I’ve reached critical mass.  A new reaction beside distaste and criticism has to occur.  Taking my own thoughts off the video editing floor, I am taking some time to reflect on the tenacity, resilience, spirituality, talent, sacrifice, perseverance, benevolence, insight, intelligence, ferocity, savvy, surrender and serenity harbored and offered by the phenomenal women who use breath other than to bait kindred for public entertainment.

What’s absent needs to be made present.

Marypat Hector, in her recent blog “Enough with the Basketball Wives, Let’s Talk About Girl Power!” identifies several young women under the age of 30 whose lives, while not regularly broadcast on a weekly show, demonstrate contributions that confirm what our hands can produce when devoted to creating change instead of slapping a woman in the face and decimating her worth.[1]  Through her efforts as Executive Director of the National Action Network and contributing writer to NewsOne, Tamika D. Mallory uses her life and access to media outlets to bring to light issues of violence within the African-American community. [2] Dominique Sharpton, Director of Membership for the National Action Network and thespian, employs her talents resulting in the near tripling of the organization’s membership from since 2008, producing her father’s syndicated radio show, organizing marches and rallies, and creating several venues and outlets for youth to express their artistic talents.[3]  CNN Hero, activist,  author, college student and black belt martial artist Dallas Jessup, after seeing in the news the abduction of a young girl, uses her life to train girls and women in self defense through self-produced training videos, and facilitating activism within communities worldwide through her non-profit organization Just Yell Fire.[4] Environmental activist and author Jordan Howard, after being a Green Ambassador at Environmental Charter High School in Los Angeles, employs her learning of the environment to galvanize others, using films to educate the masses about sustainable living, leading and organizing the Rise Above Plastics “Student Speaker Series” that trains fellow young adults in how to promote environmental awareness within their communities, and participating in various political and social forums to raise awareness.[5]  AIDS activist and living testimony Hydeia Broadbent devotes her life experience of being born with HIV to inform the consciousness of the world, doing so through several national television and radio shows, educational institutions, panel discussions as well as international forums.[6]
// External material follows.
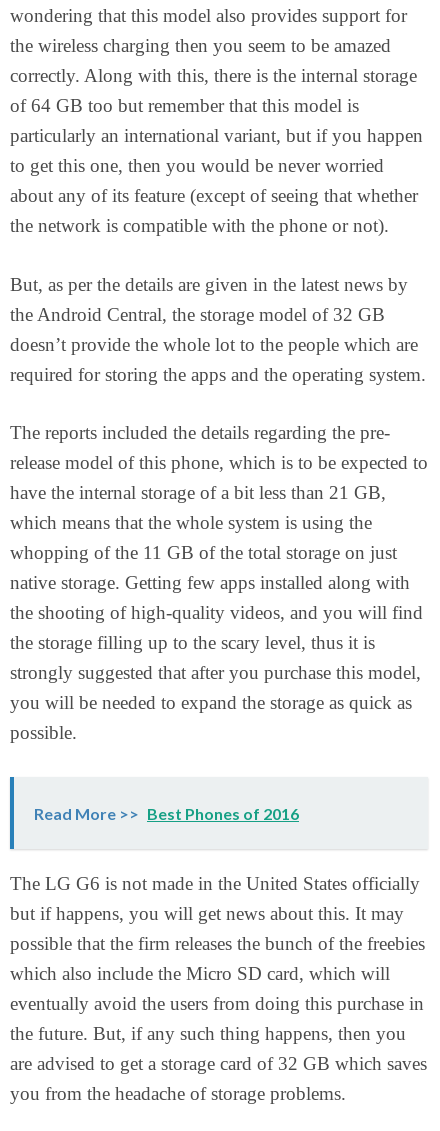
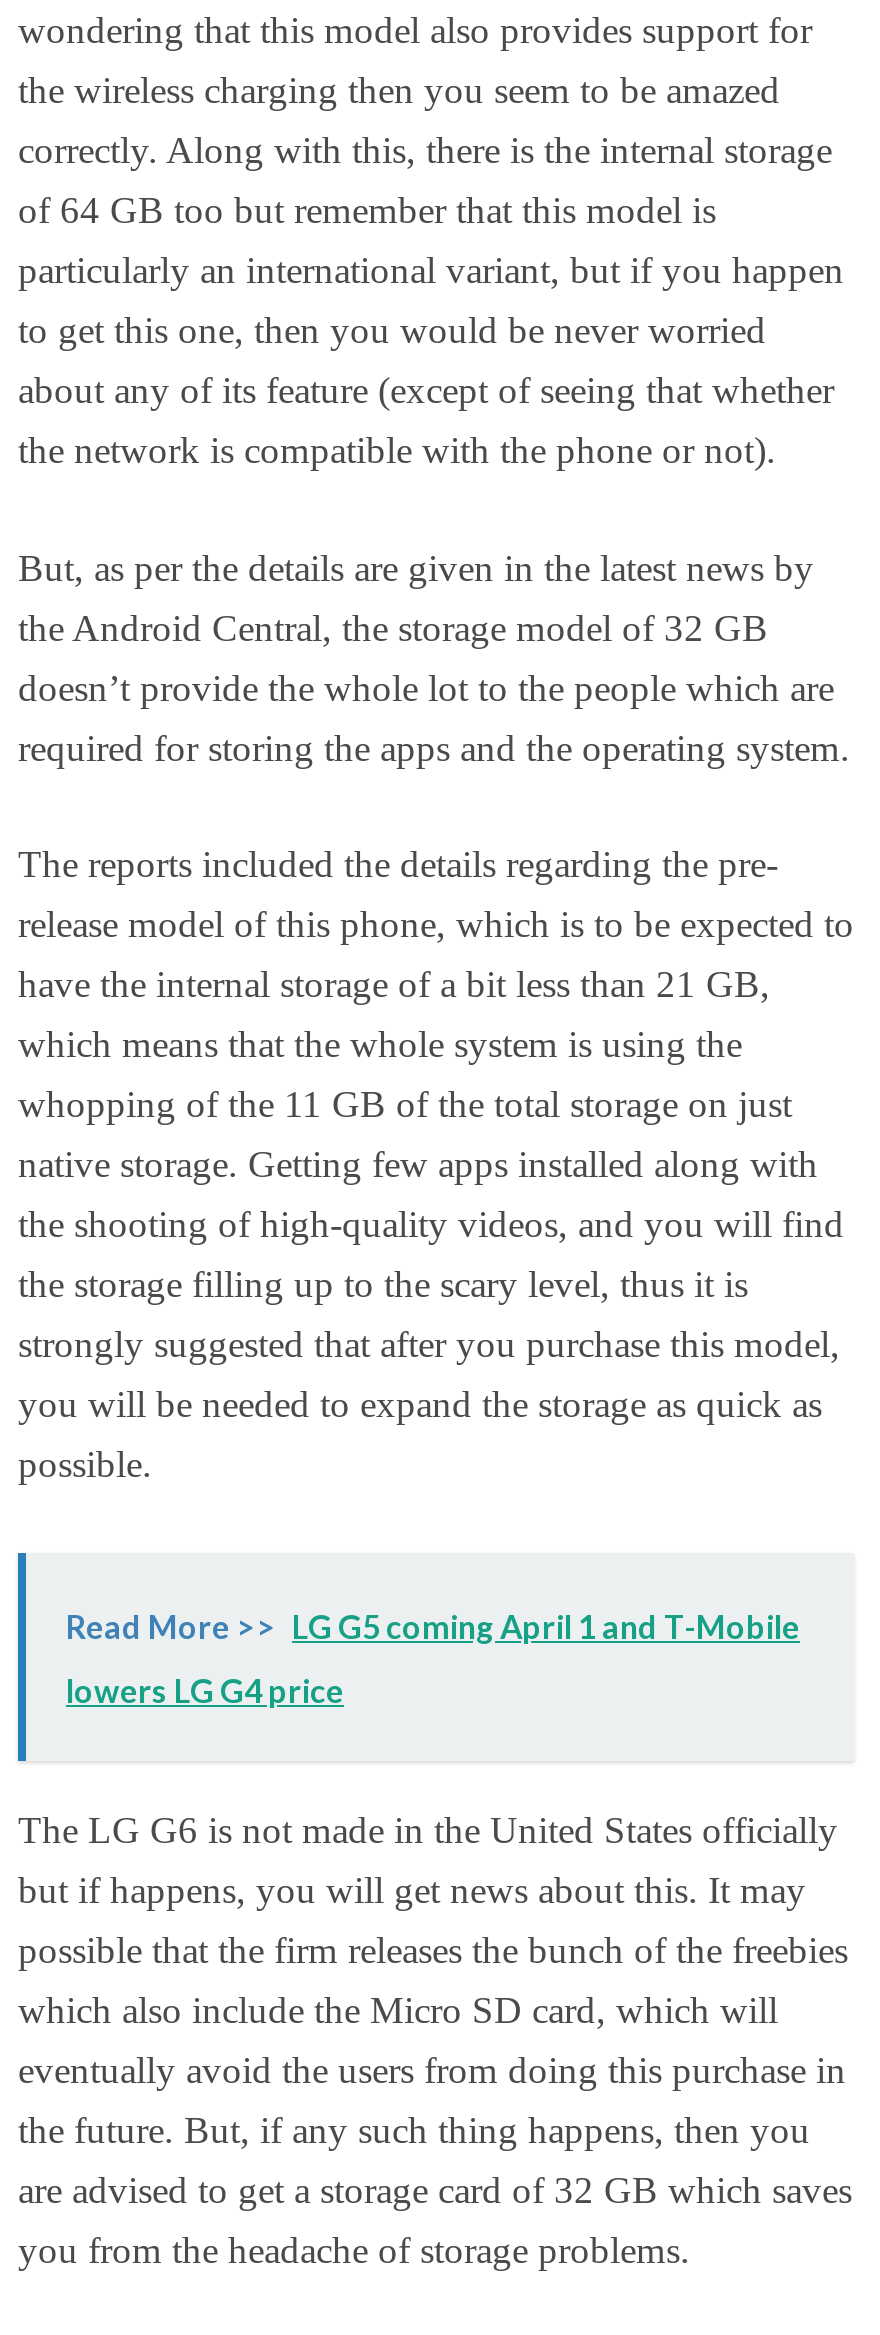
- Read More >> Best Phones of 2016
+ Read More >> LG G5 coming April 1 and T-Mobile
+ lowers LG G4 price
And I’d also like to add three friends who are phenomenal agents of change. Angela Romans, currently Senior Advisor on Education to the Mayor of Providence, Rhode Island, has worked in several community-based organizations, public schools, institutions of higher education, and political capacities to avail post-secondary opportunities to under-represented youth. [7] Tiffany Gardner is founder and Executive Director of One World Foundation, whose mission is to “develop and place young leaders (18 to 25) from poor and under-represented backgrounds in human rights and development service projects and prepare them for leadership in both the public and private sectors.”[8]  Finally, school social worker and aspiring graduate student Tonetta Collins works tirelessly in her job and within the organization CEOKids of Atlanta,[9] describing her work within the organization as helping “middle schoolers connect what they are learning in school to real world professions . . . to realize their gifts and strengths at a time when their need for social acceptance becomes important and connect them to the possibilities.”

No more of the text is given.